Exercise description — Print the records below exactly, from the line containing "total: 2542.52 -> 2322.78" down to the line containing "subtotal: 1067.75 -> 1142.91", both lines included, and omit every picture.

==============================

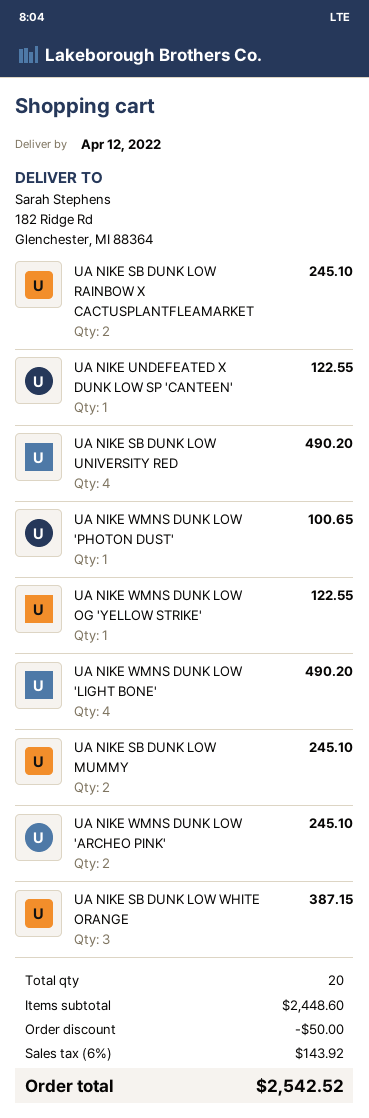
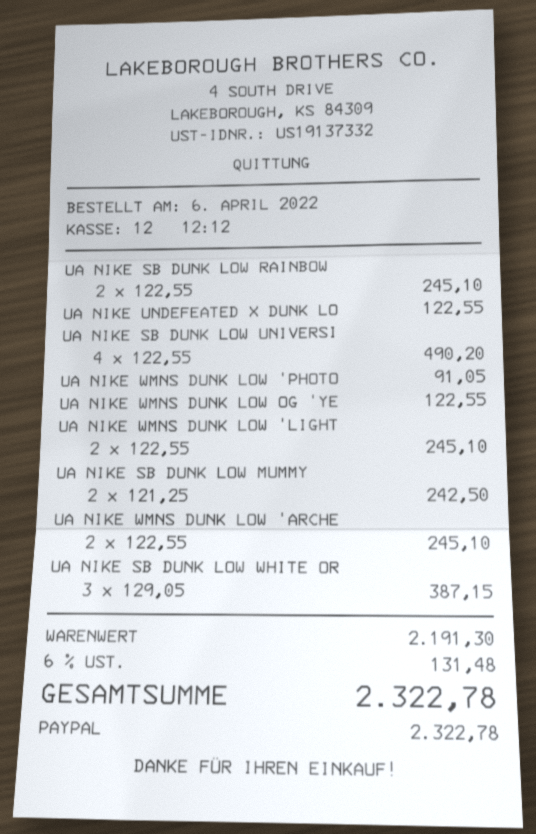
UA NIKE WMNS DUNK LOW 'PHOTON DUST': 1 for 100.65 -> 1 for 91.05
UA NIKE WMNS DUNK LOW 'LIGHT BONE': 4 for 490.20 -> 2 for 245.10
UA NIKE SB DUNK LOW MUMMY: 2 for 245.10 -> 2 for 242.50
subtotal: 2448.60 -> 2191.30
discount: 50.00 -> none
tax: 6% = 143.92 -> 6% = 131.48
total: 2542.52 -> 2322.78

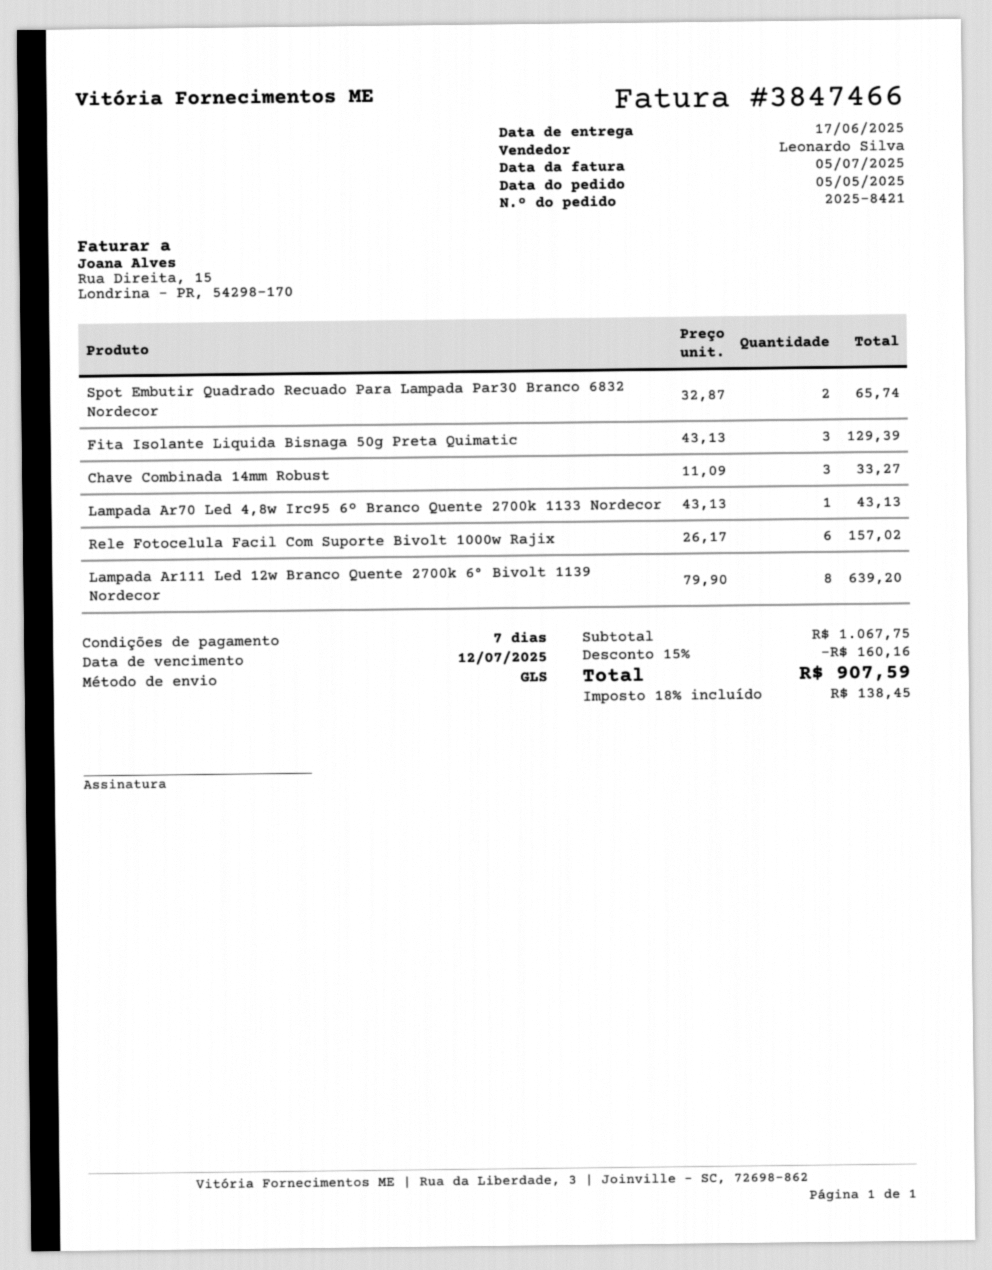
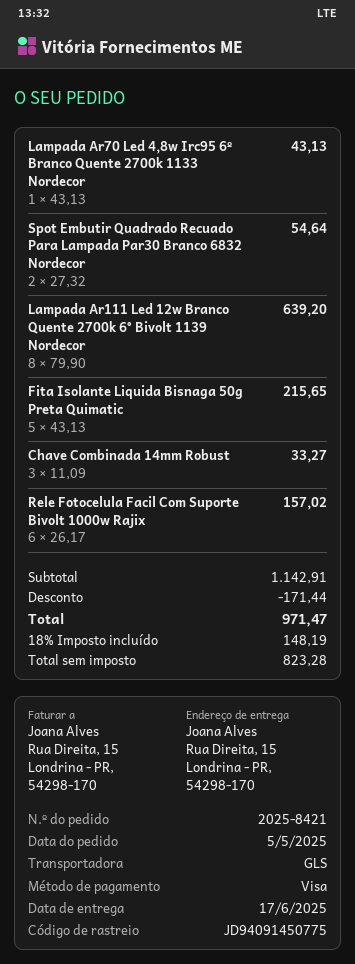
Spot Embutir Quadrado Recuado Para Lampada Par30 Branco 6832 Nordecor: 2 x 32.87 = 65.74 -> 2 x 27.32 = 54.64
Fita Isolante Liquida Bisnaga 50g Preta Quimatic: 3 x 43.13 = 129.39 -> 5 x 43.13 = 215.65
subtotal: 1067.75 -> 1142.91
discount: 160.16 -> 171.44
tax: 18% = 138.45 -> 18% = 148.19
total: 907.59 -> 971.47

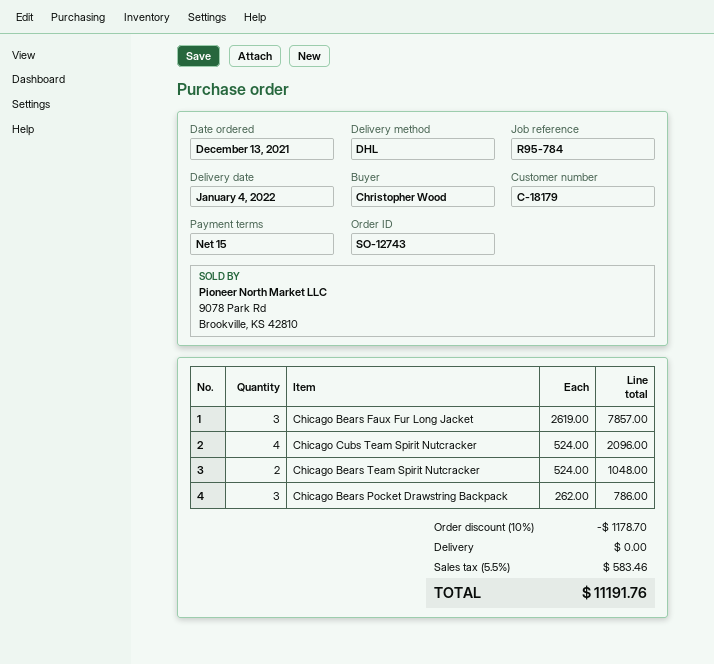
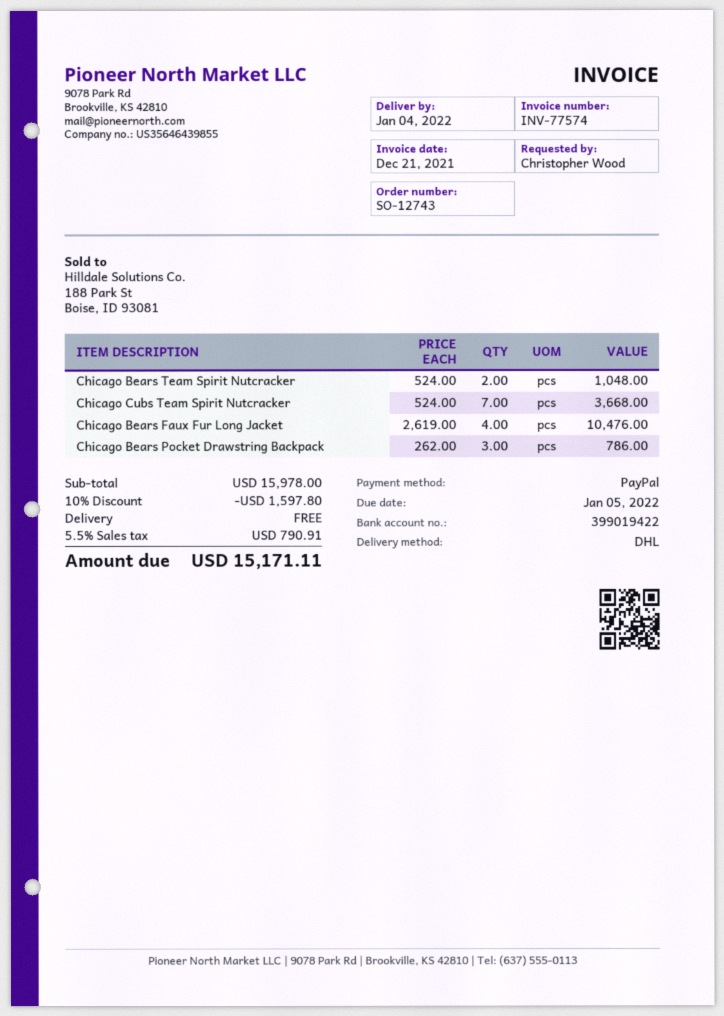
Chicago Bears Faux Fur Long Jacket: 3 x 2619.00 = 7857.00 -> 4 x 2619.00 = 10476.00
Chicago Cubs Team Spirit Nutcracker: 4 x 524.00 = 2096.00 -> 7 x 524.00 = 3668.00
discount: 10% = 1178.70 -> 10% = 1597.80
tax: 5.5% = 583.46 -> 5.5% = 790.91
total: 11191.76 -> 15171.11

==============================

The answer —
total: 2542.52 -> 2322.78

Spot Embutir Quadrado Recuado Para Lampada Par30 Branco 6832 Nordecor: 2 x 32.87 = 65.74 -> 2 x 27.32 = 54.64
Fita Isolante Liquida Bisnaga 50g Preta Quimatic: 3 x 43.13 = 129.39 -> 5 x 43.13 = 215.65
subtotal: 1067.75 -> 1142.91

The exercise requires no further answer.